** Opening TASK INPUT block **
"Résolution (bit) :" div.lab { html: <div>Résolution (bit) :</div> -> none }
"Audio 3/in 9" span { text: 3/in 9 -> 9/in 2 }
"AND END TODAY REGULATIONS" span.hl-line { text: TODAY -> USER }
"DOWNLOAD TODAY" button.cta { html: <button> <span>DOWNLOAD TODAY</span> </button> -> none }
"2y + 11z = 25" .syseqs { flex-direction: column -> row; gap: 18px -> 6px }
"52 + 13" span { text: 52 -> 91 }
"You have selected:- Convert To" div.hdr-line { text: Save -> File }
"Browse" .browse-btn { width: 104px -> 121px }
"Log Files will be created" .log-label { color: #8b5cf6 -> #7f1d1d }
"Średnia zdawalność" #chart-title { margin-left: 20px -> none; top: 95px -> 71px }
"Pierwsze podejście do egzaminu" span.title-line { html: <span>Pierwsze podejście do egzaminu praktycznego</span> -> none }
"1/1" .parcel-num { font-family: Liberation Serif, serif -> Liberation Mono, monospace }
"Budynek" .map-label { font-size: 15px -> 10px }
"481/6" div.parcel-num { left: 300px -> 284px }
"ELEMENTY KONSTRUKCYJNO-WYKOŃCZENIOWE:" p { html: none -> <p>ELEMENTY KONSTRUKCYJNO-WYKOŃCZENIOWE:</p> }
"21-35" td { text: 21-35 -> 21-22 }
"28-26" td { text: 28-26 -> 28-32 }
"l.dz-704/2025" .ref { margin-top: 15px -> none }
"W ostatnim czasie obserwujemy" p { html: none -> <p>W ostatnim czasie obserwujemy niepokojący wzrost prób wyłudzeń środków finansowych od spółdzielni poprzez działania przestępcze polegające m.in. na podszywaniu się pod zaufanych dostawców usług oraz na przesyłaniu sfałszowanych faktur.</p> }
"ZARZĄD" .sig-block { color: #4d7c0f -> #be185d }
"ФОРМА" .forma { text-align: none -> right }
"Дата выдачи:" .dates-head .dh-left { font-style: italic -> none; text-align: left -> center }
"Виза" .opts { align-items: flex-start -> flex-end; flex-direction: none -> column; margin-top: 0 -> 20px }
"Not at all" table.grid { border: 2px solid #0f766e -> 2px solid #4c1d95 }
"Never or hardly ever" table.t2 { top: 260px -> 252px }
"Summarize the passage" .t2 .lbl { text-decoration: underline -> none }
** Closing TASK INPUT block **
→ **THE PROBLEM**:
Repeat the listing in full, keeping every line exactly as it is.

→ **YOUR RESPONSE**:
"Résolution (bit) :" div.lab { html: <div>Résolution (bit) :</div> -> none }
"Audio 3/in 9" span { text: 3/in 9 -> 9/in 2 }
"AND END TODAY REGULATIONS" span.hl-line { text: TODAY -> USER }
"DOWNLOAD TODAY" button.cta { html: <button> <span>DOWNLOAD TODAY</span> </button> -> none }
"2y + 11z = 25" .syseqs { flex-direction: column -> row; gap: 18px -> 6px }
"52 + 13" span { text: 52 -> 91 }
"You have selected:- Convert To" div.hdr-line { text: Save -> File }
"Browse" .browse-btn { width: 104px -> 121px }
"Log Files will be created" .log-label { color: #8b5cf6 -> #7f1d1d }
"Średnia zdawalność" #chart-title { margin-left: 20px -> none; top: 95px -> 71px }
"Pierwsze podejście do egzaminu" span.title-line { html: <span>Pierwsze podejście do egzaminu praktycznego</span> -> none }
"1/1" .parcel-num { font-family: Liberation Serif, serif -> Liberation Mono, monospace }
"Budynek" .map-label { font-size: 15px -> 10px }
"481/6" div.parcel-num { left: 300px -> 284px }
"ELEMENTY KONSTRUKCYJNO-WYKOŃCZENIOWE:" p { html: none -> <p>ELEMENTY KONSTRUKCYJNO-WYKOŃCZENIOWE:</p> }
"21-35" td { text: 21-35 -> 21-22 }
"28-26" td { text: 28-26 -> 28-32 }
"l.dz-704/2025" .ref { margin-top: 15px -> none }
"W ostatnim czasie obserwujemy" p { html: none -> <p>W ostatnim czasie obserwujemy niepokojący wzrost prób wyłudzeń środków finansowych od spółdzielni poprzez działania przestępcze polegające m.in. na podszywaniu się pod zaufanych dostawców usług oraz na przesyłaniu sfałszowanych faktur.</p> }
"ZARZĄD" .sig-block { color: #4d7c0f -> #be185d }
"ФОРМА" .forma { text-align: none -> right }
"Дата выдачи:" .dates-head .dh-left { font-style: italic -> none; text-align: left -> center }
"Виза" .opts { align-items: flex-start -> flex-end; flex-direction: none -> column; margin-top: 0 -> 20px }
"Not at all" table.grid { border: 2px solid #0f766e -> 2px solid #4c1d95 }
"Never or hardly ever" table.t2 { top: 260px -> 252px }
"Summarize the passage" .t2 .lbl { text-decoration: underline -> none }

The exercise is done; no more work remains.